We assume the same formula is used globally for all documents.
The formula will usually (I assume) be a weighted arithmetic or geometric
mean of the field scores, and these two should be provided as defaults.
However there are issues about (a) incorporating the previous document score;
and (b) the treatment of optional fields (are those that match given matching scores
using the same formula as for compulsory fields, and those that do not match ignored?) and (c)
giving extra credit where more fields are matched, even if only with
a score of 1.
(Example: if each of your Location, Time, Orientation and Temperature is
an average match, then this may be considered better than an average match
where the query just involves Location.
This might apply in the proactive case, where all the queries are different and some
will contain more fields than others.
If we accept this, and we are using arithmetic/geometric means,
then we may wish to further weight the means according to the number
of values we are taking a mean of: the more the better.)

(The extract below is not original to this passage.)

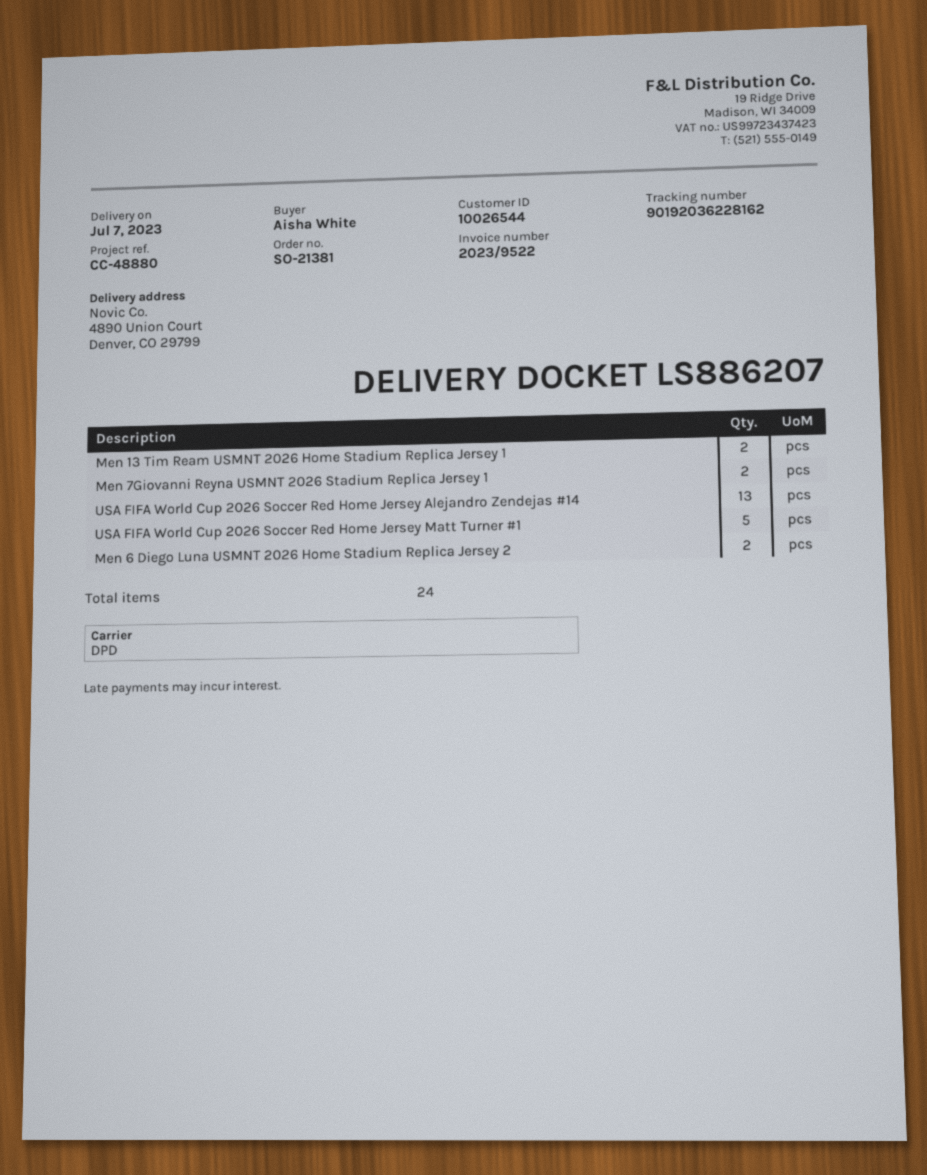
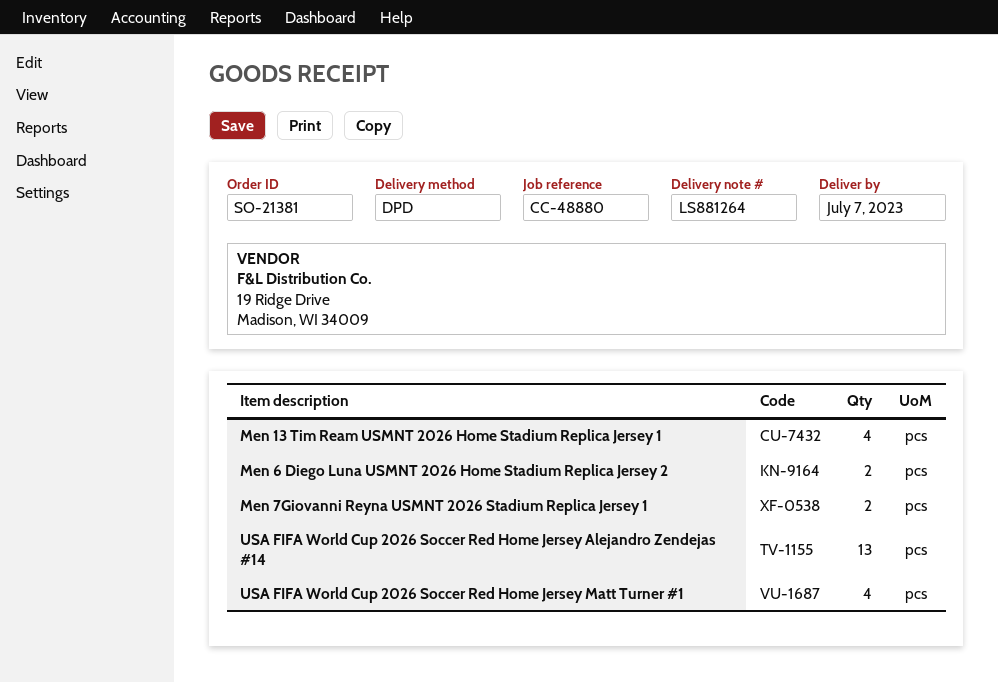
delivery note number: LS886207 -> LS881264
Men 13 Tim Ream USMNT 2026 Home Stadium Replica Jersey 1: 2 -> 4
USA FIFA World Cup 2026 Soccer Red Home Jersey Matt Turner #1: 5 -> 4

All of the above can be changed dynamically between each usage of
the retrieval engine; if the pipeline uses several retrieval stages these stages may well use
different parameters.
The existing implementation
The existing implementation by pjb (a Java program written by someone who
was trying to learn OO at the time, I am afraid), called the Context Matcher, provides context-aware
matching facilities based on the stick-e note framework.
Documents -- which are called "notes" -- are encoded in a SGML form.
Each begins with the tag <note>.
The current context is also treated as a document, and thus also begins with the
<note> tag; there can be a sequence of such documents, each
representing a new setting of the current context, e.g. as location and other
fields change.
Currently all settings of the current context are simulated and input as data, but potentially
there could be real sensors behind these settings.
The Context Matcher (hereafter called CM) automatically generates queries from the fields of the documents it
processes; it uses a global declaration that specify which fields are active, i.e.
to be turned into queries.
CM supports a pipeline.
Documents representing settings of the current context can each be assigned to
a stage in the pipeline -- this is done using the STAGE attribute, e.g.
<note STAGE="5">
<!-- setting(s) of the current context for stage 5 now follow -->
<location> ...
<temperature> ...
Each stage of the pipeline uses the same retrieval engine and works on the
same document collection -- except that each stage of the pipeline
potentially acts as a filter and can knock out some of the documents in the collection, thus making them unseen by subsequent stages.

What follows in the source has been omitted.